One of the key advantages of RNAi therapy is its high specificity and efficacy. By precisely designing small interfering RNA (siRNA) sequences, it is possible to effectively silence specific disease-related genes. This specificity makes RNAi therapy show great potential in treating genetic diseases and some specific types of cancers.
Unlike traditional drug therapies, RNAi therapy directly regulates gene expression rather than interfering with protein functions, allowing precise combating of diseases without harming other cells and genes. RNAi therapy has lower side effects, and due to the longer half-life of siRNA molecules in the body, patients need less frequent dosing, greatly improving patient compliance.

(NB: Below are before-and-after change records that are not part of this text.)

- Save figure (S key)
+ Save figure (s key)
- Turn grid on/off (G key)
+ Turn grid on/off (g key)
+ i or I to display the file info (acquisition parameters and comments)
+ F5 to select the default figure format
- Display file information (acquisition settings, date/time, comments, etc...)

In 2018, the world's first siRNA therapeutic drug targeting the liver was approved, marking a significant breakthrough in the transition of RNAi therapy from the laboratory to the clinic. Since then, multiple siRNA drugs have been approved, primarily through binding with N-acetylgalactosamine (GalNAc) ligands to ensure precise delivery of siRNA to the liver. These therapies have already shown high efficacy and durability, gradually expanding from treating rare diseases to wider chronic disease areas.

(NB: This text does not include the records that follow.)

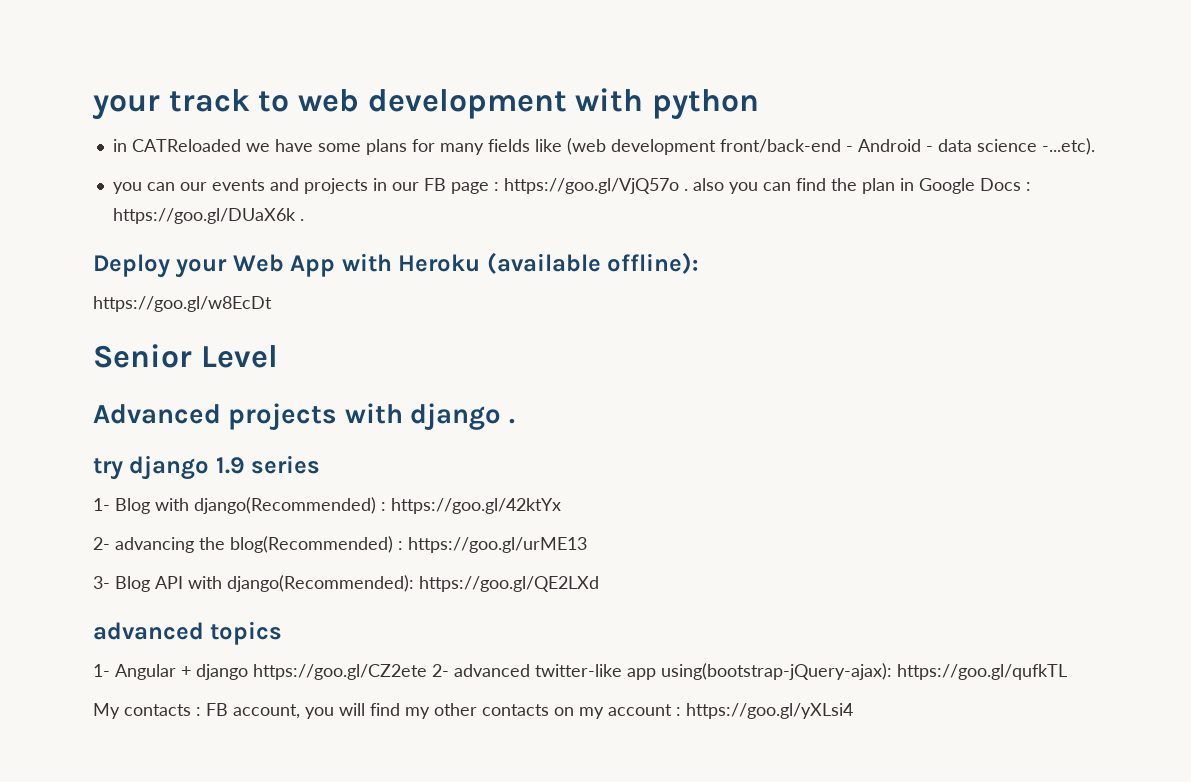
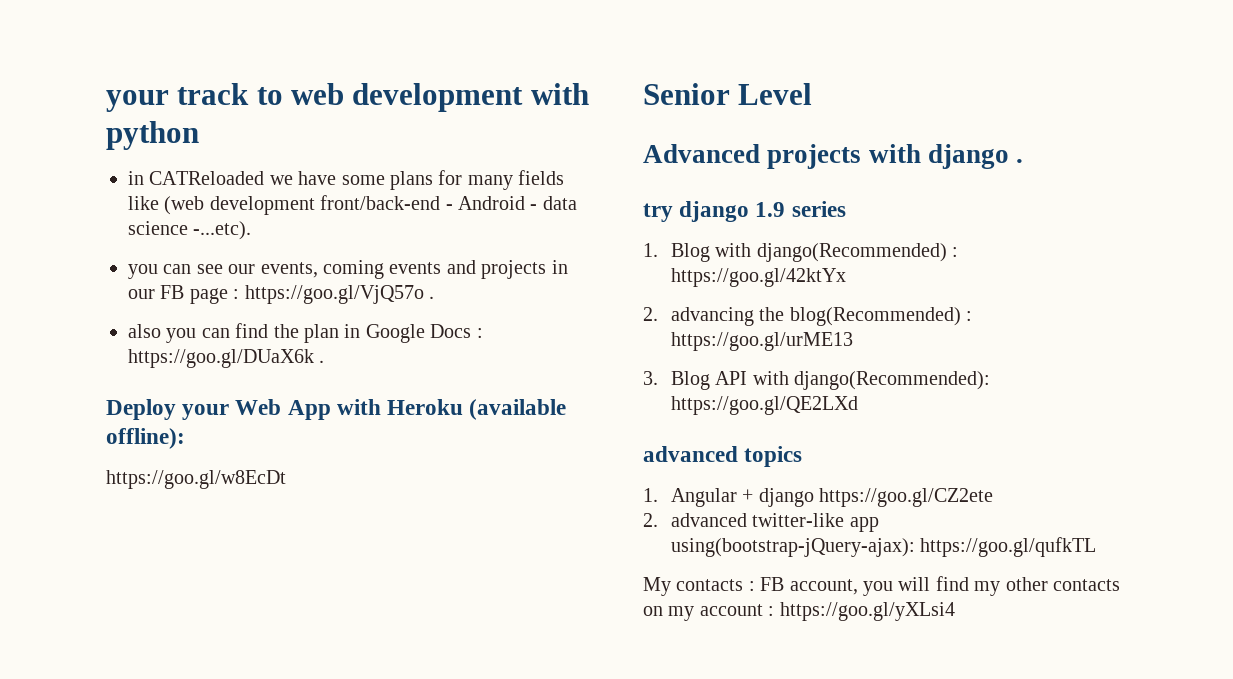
- you can our events and projects in our FB page : https://goo.gl/VjQ57o . also you can find the plan in Google Docs : https://goo.gl/DUaX6k .
+ you can see our events, coming events and projects in our FB page : https://goo.gl/VjQ57o .
+ also you can find the plan in Google Docs : https://goo.gl/DUaX6k .
- 1- Blog with django(Recommended) : https://goo.gl/42ktYx
+ 1. Blog with django(Recommended) : https://goo.gl/42ktYx
- 2- advancing the blog(Recommended) : https://goo.gl/urME13
+ 2. advancing the blog(Recommended) : https://goo.gl/urME13
- 3- Blog API with django(Recommended): https://goo.gl/QE2LXd
+ 3. Blog API with django(Recommended): https://goo.gl/QE2LXd
- 1- Angular + django https://goo.gl/CZ2ete 2- advanced twitter-like app using(bootstrap-jQuery-ajax): https://goo.gl/qufkTL
+ 1. Angular + django https://goo.gl/CZ2ete
+ 2. advanced twitter-like app using(bootstrap-jQuery-ajax): https://goo.gl/qufkTL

With the continuous development of RNAi therapeutics, we expect to see its application in more fields in the future. RNAi not only has significant advantages in treating genetic diseases but will also achieve breakthroughs in metabolic, cardiovascular, immune-mediated related diseases, and more. Youngen is committed to promoting the widespread application of RNAi therapy, utilizing cutting-edge technology platforms to bring more treatment options to millions of patients worldwide, helping to improve their quality of life.
RNAi therapy represents a revolutionary advancement in the field of gene therapy. With its high specificity and low side effects, it is providing new hope for treating various complex diseases. As an industry leader, Youngen will continue to promote the research and application of RNAi therapy, developing more innovative treatments to offer better therapeutic options for patients around the world.